> GIVEN INFORMATION
-----

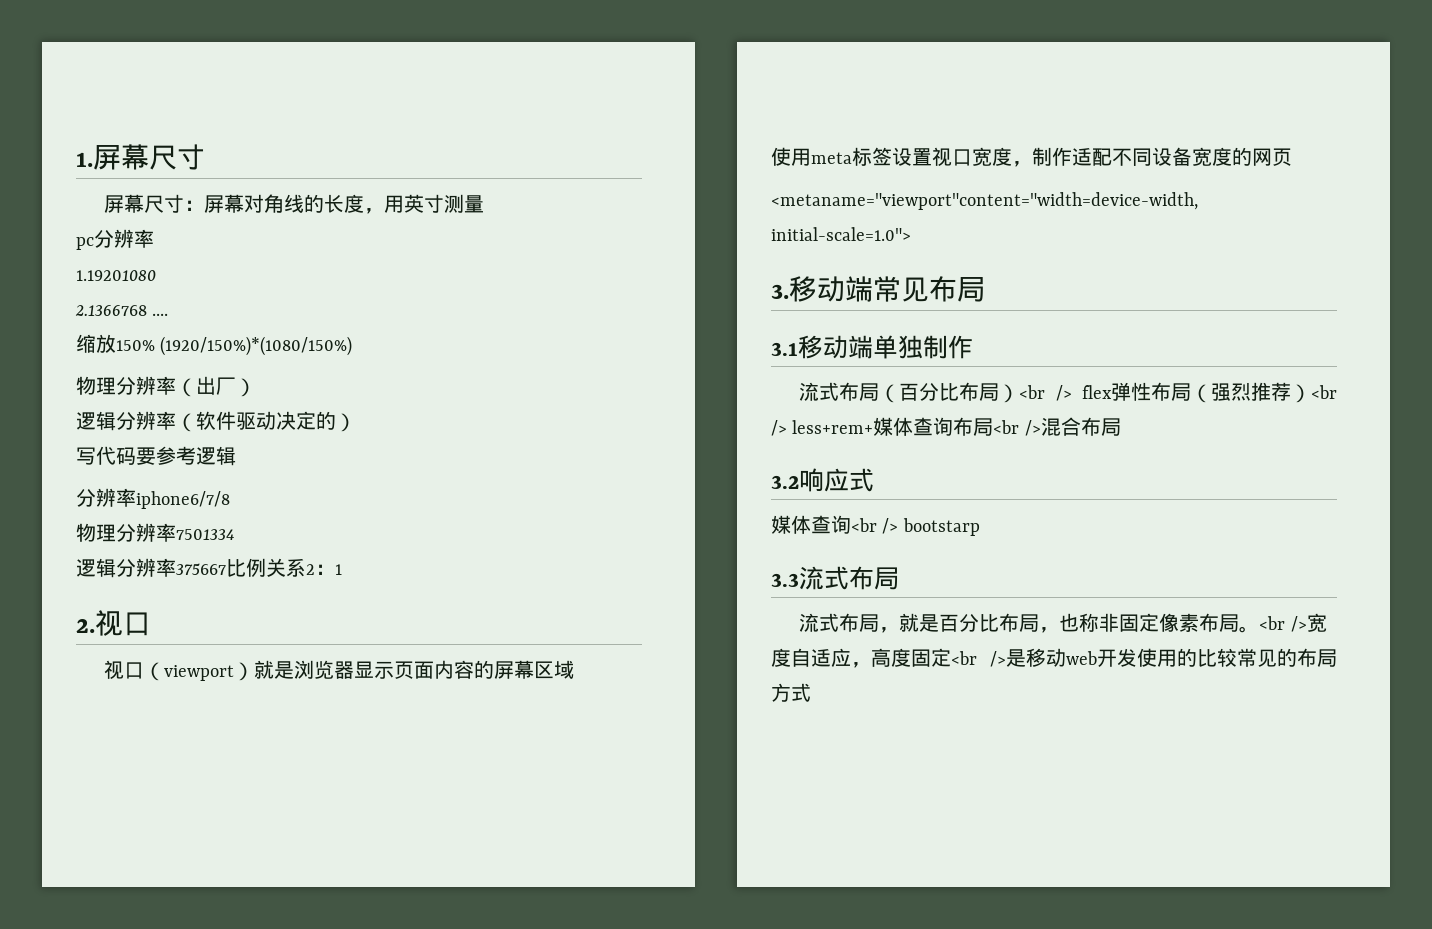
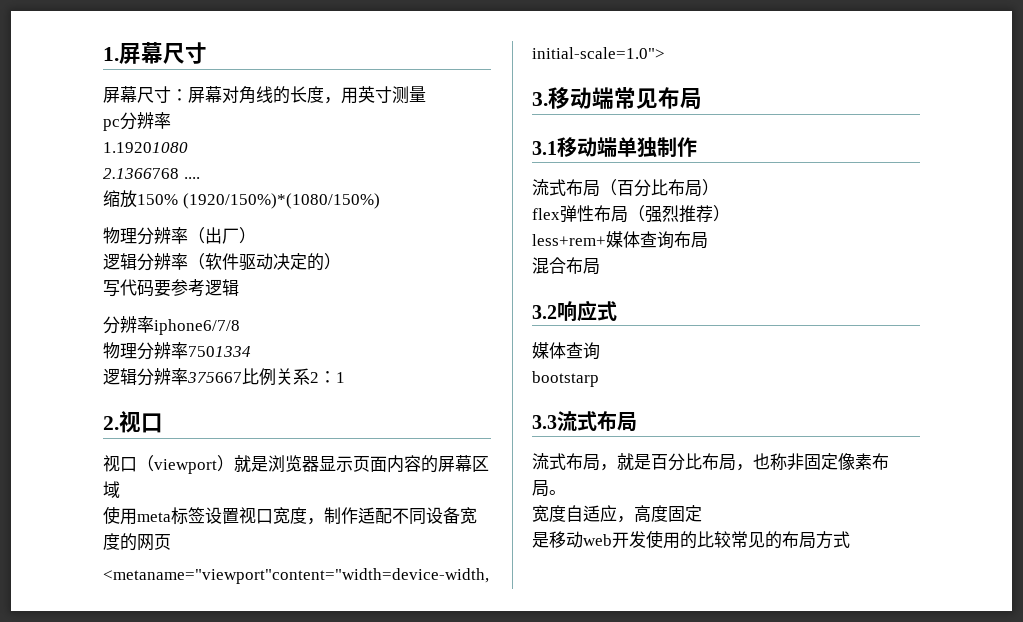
[1019,385,1072,401] <br /> -> (719, 187) //
[1311,385,1337,399] [771,420,787,436] <br /> -> (730, 213) //
[993,420,1041,436] <br /> -> (708, 240) //
[851,518,899,534] <br /> -> (600, 351) //
[1259,616,1307,632] <br /> -> (566, 492) //
[951,651,1006,667] <br /> -> (702, 513) //

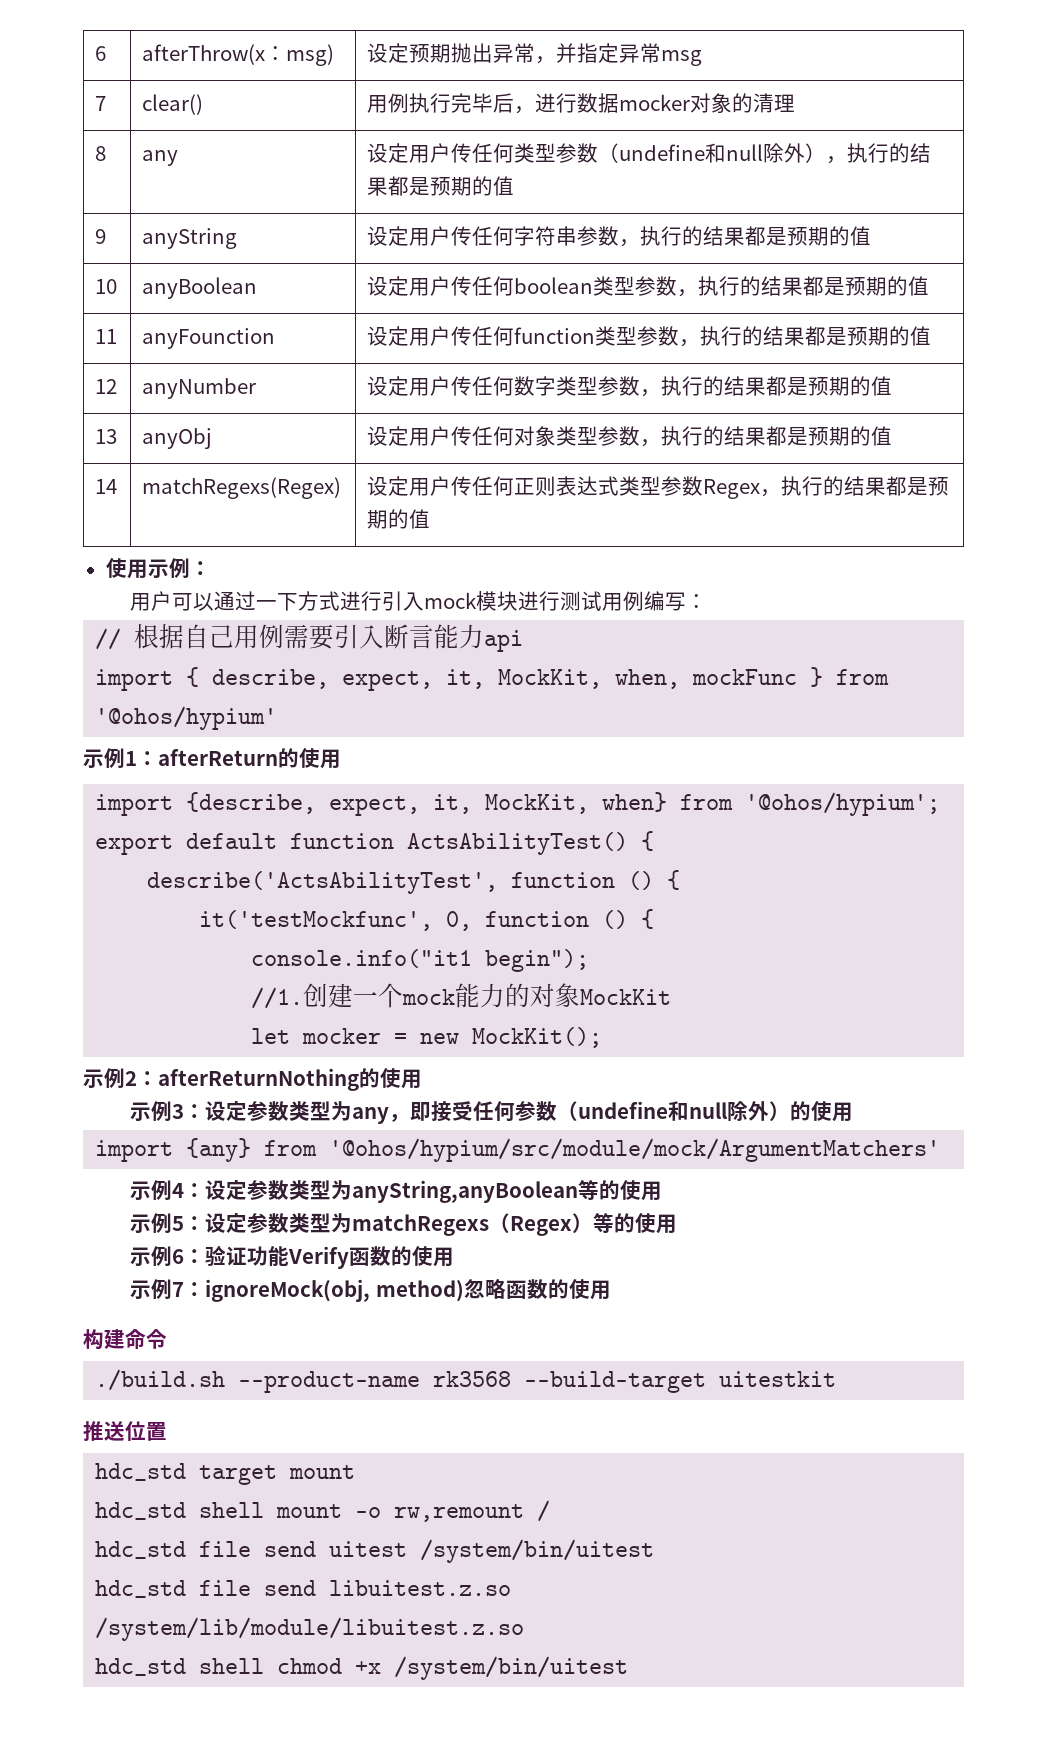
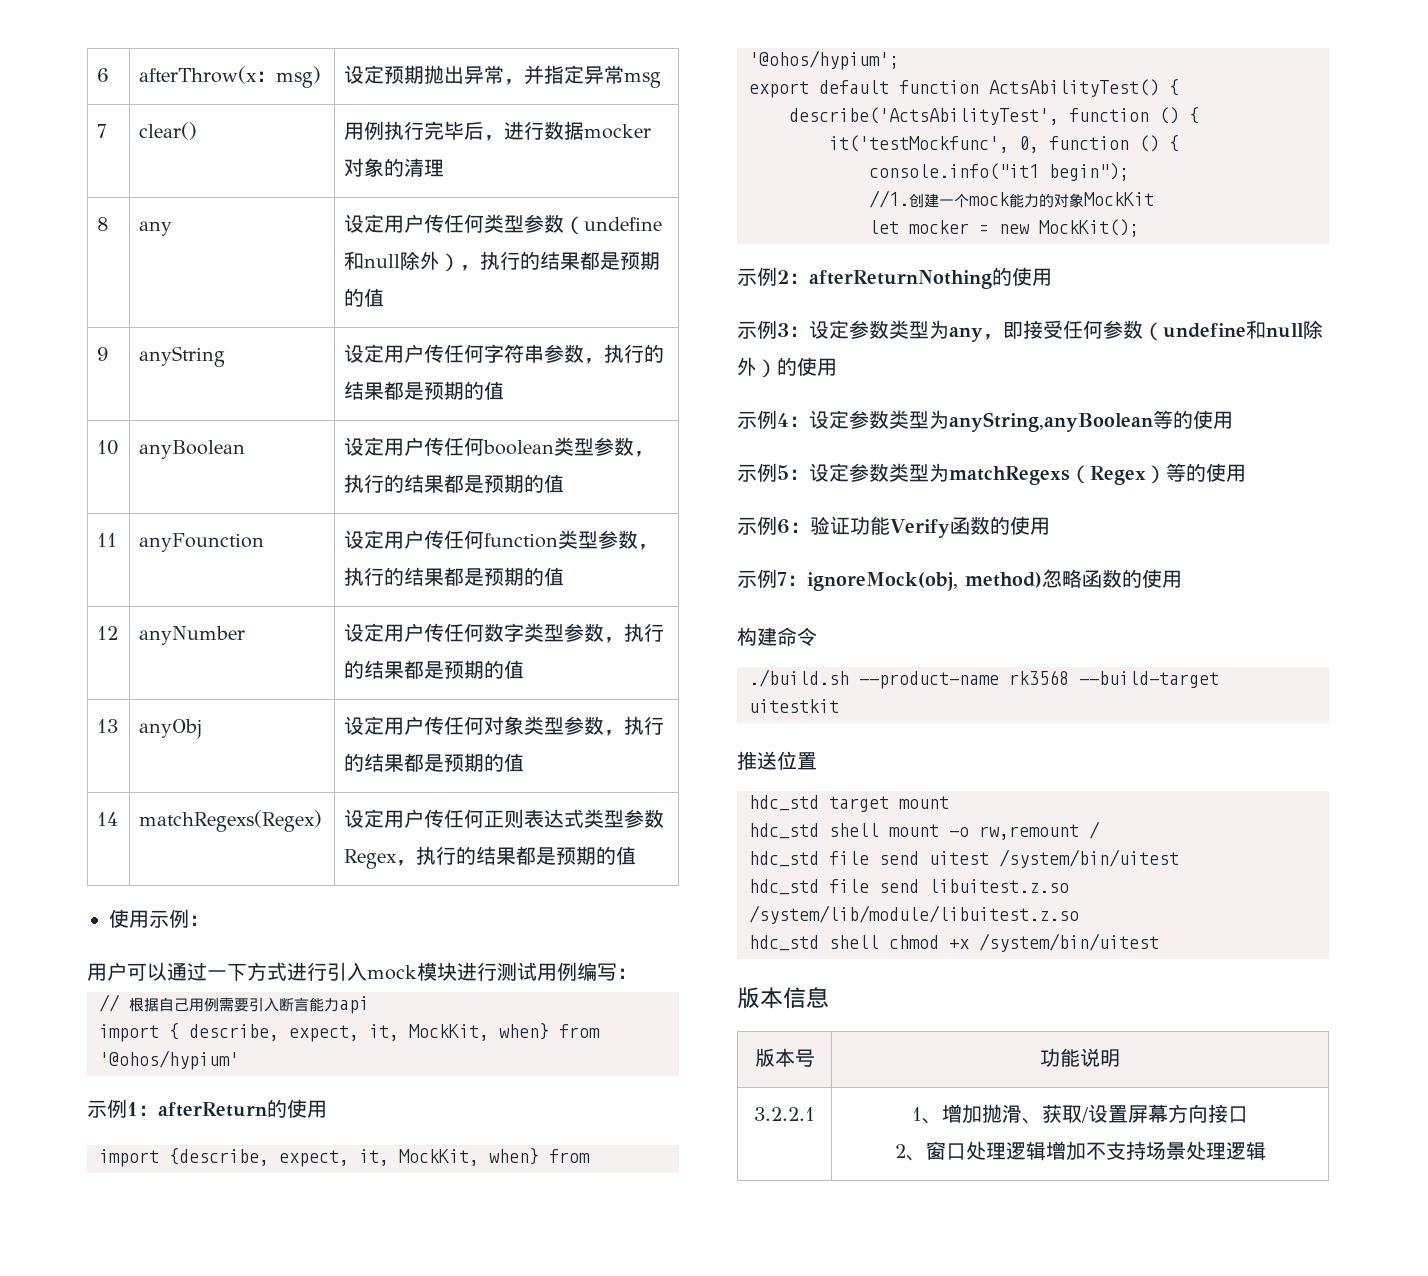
[615,667,824,689] when, mockFunc } -> [499,1023,549,1040] when}
[95,1138,941,1162] // import {any} from '@ohos/hypium/src/module/mock/ArgumentMatchers' -> (837, 367) none
(629, 1668) none -> [737,987,829,1009] [754,1048,815,1067] [1040,1048,1120,1067] [754,1107,815,1121] [912,1104,1248,1124] [894,1141,1266,1161] // 版本信息 // 版本号 | 功能说明 // 3.2.2.1 | 1、增加抛滑、获取/设置屏幕方向接口 // 2、窗口处理逻辑增加不支持场景处理逻辑

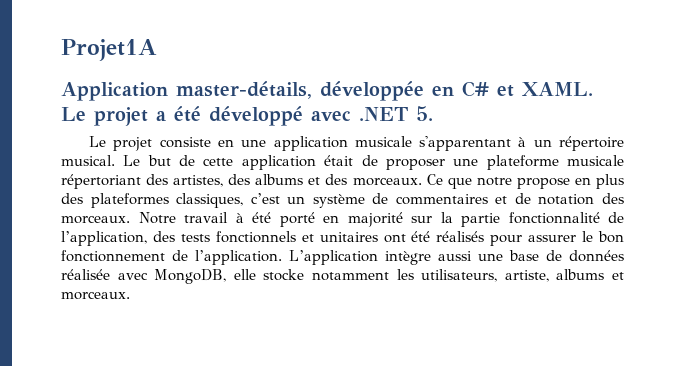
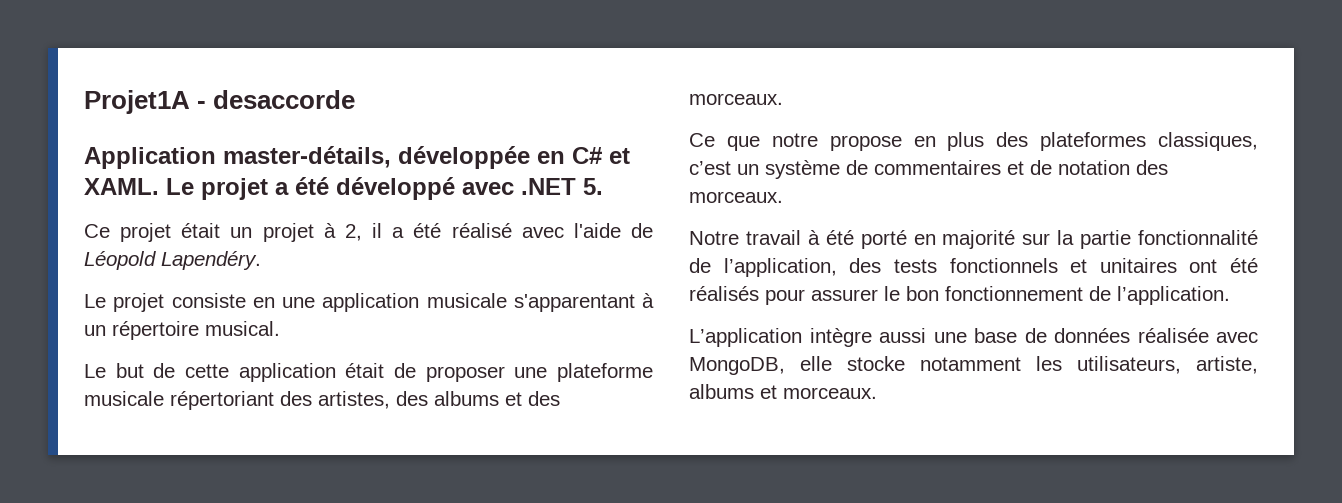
(157, 50) none -> [197,90,356,109] - desaccorde
(433, 113) none -> [84,223,653,242] [84,251,261,270] // Ce projet était un projet à 2, il a été réalisé avec l'aide de Léopold Lapendéry.
(115, 160) none -> (280, 328) //
(422, 181) none -> (783, 99) //
(130, 219) none -> (783, 197) //
(282, 257) none -> (1230, 295) //

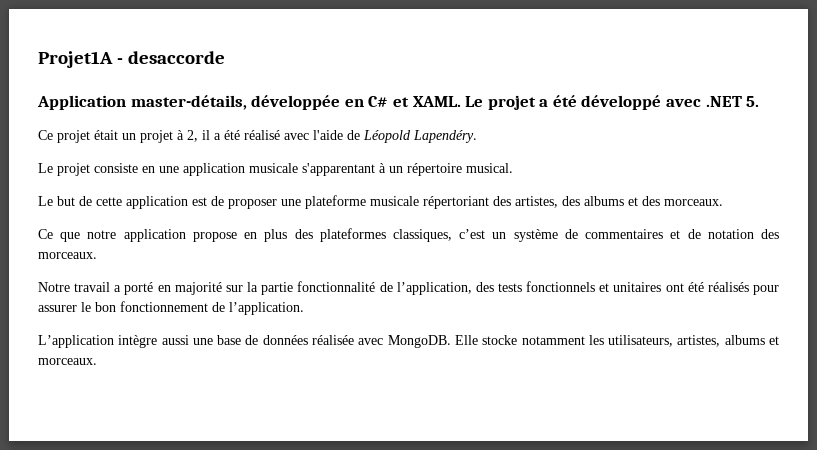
[345,363,385,378] était -> [192,197,207,206] est
(818, 140) none -> [123,229,186,242] application
[807,230,854,245] à été -> [114,285,122,292] a
[689,356,832,375] MongoDB, elle -> [387,335,478,348] MongoDB. Elle
[1196,356,1258,374] artiste, -> [677,335,721,347] artistes,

-----

> WHAT IS REQUIRED
Lines holding the string "none" must be copied out of the entries above.

> ANSWER SPACE
[95,1138,941,1162] // import {any} from '@ohos/hypium/src/module/mock/ArgumentMatchers' -> (837, 367) none
(629, 1668) none -> [737,987,829,1009] [754,1048,815,1067] [1040,1048,1120,1067] [754,1107,815,1121] [912,1104,1248,1124] [894,1141,1266,1161] // 版本信息 // 版本号 | 功能说明 // 3.2.2.1 | 1、增加抛滑、获取/设置屏幕方向接口 // 2、窗口处理逻辑增加不支持场景处理逻辑
(157, 50) none -> [197,90,356,109] - desaccorde
(433, 113) none -> [84,223,653,242] [84,251,261,270] // Ce projet était un projet à 2, il a été réalisé avec l'aide de Léopold Lapendéry.
(115, 160) none -> (280, 328) //
(422, 181) none -> (783, 99) //
(130, 219) none -> (783, 197) //
(282, 257) none -> (1230, 295) //
(818, 140) none -> [123,229,186,242] application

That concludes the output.